What the task requires:
Repeat exactly every line that comes at or after the line containing "display:flex; gap:5px; margin:4px", through the end of the entries below.

Data extracts:
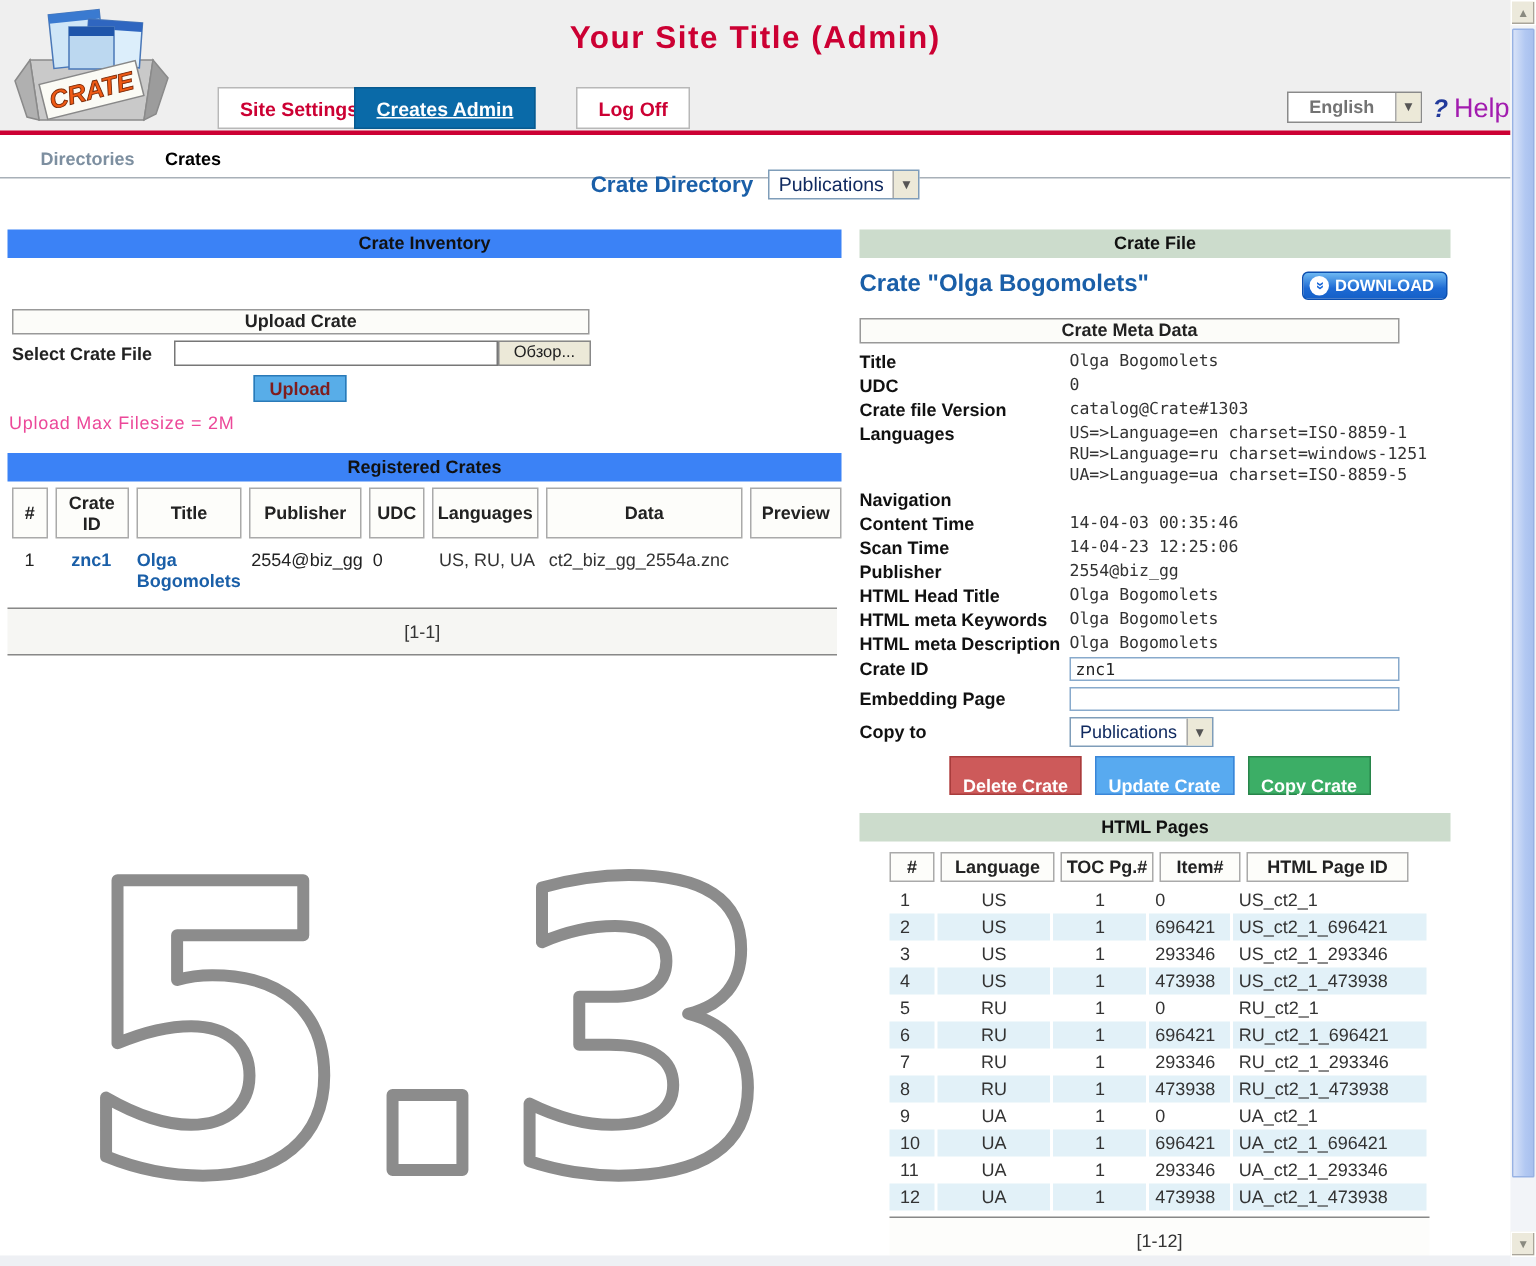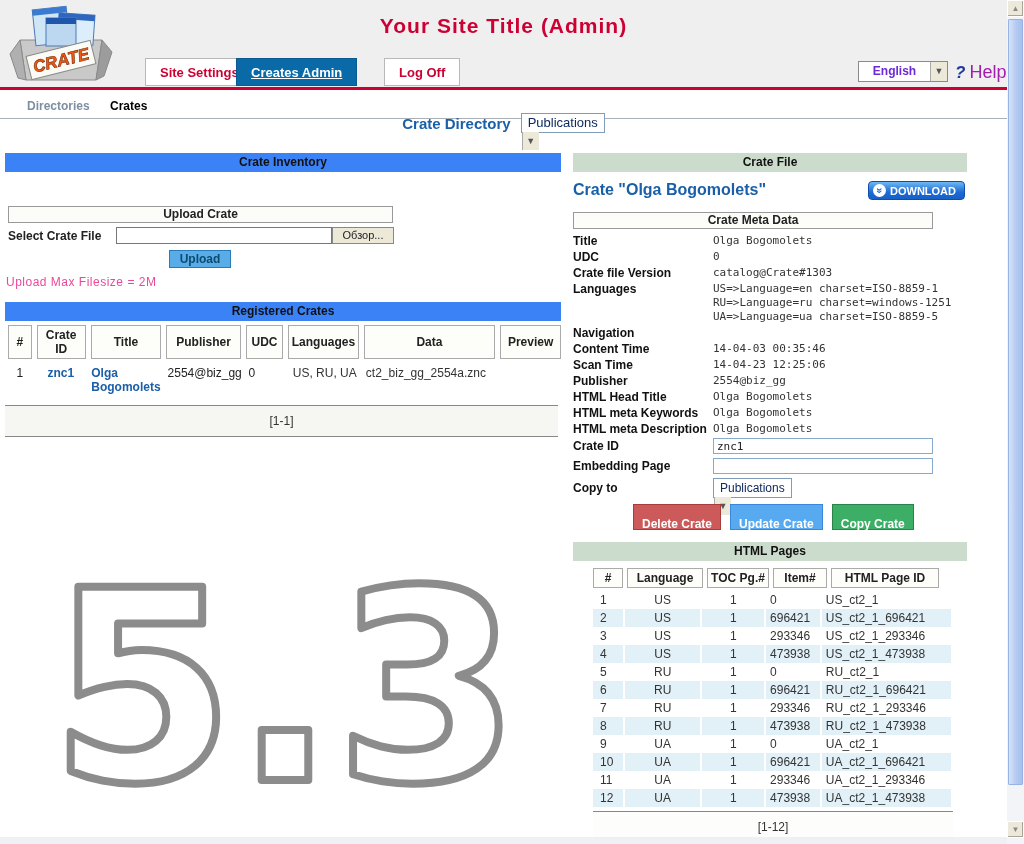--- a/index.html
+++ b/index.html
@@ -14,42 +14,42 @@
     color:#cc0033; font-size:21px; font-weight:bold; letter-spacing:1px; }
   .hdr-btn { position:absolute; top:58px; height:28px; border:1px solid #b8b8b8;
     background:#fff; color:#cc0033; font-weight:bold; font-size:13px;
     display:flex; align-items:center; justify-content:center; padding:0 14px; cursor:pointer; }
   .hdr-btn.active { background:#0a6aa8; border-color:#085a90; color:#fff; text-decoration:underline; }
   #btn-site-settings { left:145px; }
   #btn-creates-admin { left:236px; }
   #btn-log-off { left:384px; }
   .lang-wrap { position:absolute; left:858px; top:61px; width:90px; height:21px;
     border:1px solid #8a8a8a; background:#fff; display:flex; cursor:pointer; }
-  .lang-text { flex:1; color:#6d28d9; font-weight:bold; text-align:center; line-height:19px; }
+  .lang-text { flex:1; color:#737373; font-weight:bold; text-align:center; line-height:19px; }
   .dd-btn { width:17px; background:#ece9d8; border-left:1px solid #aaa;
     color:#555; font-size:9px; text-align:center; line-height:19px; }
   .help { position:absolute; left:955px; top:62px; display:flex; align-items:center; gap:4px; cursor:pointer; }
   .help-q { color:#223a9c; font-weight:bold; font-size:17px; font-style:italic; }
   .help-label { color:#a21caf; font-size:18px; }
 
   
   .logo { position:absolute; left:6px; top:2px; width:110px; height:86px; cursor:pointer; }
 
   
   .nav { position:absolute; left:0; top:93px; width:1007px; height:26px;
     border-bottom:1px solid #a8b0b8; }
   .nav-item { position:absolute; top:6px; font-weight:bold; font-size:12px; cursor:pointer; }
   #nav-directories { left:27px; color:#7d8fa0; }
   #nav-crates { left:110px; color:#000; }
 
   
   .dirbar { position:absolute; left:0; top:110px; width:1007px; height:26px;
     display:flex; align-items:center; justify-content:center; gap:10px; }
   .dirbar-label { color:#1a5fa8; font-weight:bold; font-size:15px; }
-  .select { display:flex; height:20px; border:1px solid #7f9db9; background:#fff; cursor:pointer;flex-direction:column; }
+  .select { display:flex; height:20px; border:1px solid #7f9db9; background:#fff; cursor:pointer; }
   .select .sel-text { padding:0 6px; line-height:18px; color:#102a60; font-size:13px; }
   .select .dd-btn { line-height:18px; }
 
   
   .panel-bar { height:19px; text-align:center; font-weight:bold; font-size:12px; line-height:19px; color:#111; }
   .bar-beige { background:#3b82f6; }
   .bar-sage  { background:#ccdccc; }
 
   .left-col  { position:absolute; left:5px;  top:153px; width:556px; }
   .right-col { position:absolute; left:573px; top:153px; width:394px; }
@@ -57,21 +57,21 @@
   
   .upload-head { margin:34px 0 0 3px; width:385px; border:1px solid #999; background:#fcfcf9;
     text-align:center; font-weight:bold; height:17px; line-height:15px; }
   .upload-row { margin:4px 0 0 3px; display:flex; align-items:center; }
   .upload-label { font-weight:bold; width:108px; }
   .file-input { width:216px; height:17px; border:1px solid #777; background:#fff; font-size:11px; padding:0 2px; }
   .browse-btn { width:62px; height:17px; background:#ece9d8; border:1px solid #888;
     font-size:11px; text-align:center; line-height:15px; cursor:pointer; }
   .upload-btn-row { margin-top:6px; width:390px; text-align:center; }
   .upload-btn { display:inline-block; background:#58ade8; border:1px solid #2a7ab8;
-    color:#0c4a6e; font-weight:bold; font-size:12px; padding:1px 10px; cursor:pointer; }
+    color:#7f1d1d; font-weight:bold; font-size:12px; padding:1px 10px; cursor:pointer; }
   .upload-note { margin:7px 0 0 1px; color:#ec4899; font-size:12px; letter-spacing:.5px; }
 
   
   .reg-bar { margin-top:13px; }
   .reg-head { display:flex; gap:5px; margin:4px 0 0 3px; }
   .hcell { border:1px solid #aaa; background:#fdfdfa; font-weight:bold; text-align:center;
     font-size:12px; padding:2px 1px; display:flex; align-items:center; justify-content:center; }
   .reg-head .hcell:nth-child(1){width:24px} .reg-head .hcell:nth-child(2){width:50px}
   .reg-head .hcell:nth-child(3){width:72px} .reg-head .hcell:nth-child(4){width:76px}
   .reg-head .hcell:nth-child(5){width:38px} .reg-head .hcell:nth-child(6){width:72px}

Solution:
   .reg-head { display:flex; gap:5px; margin:4px 0 0 3px; }
   .hcell { border:1px solid #aaa; background:#fdfdfa; font-weight:bold; text-align:center;
     font-size:12px; padding:2px 1px; display:flex; align-items:center; justify-content:center; }
   .reg-head .hcell:nth-child(1){width:24px} .reg-head .hcell:nth-child(2){width:50px}
   .reg-head .hcell:nth-child(3){width:72px} .reg-head .hcell:nth-child(4){width:76px}
   .reg-head .hcell:nth-child(5){width:38px} .reg-head .hcell:nth-child(6){width:72px}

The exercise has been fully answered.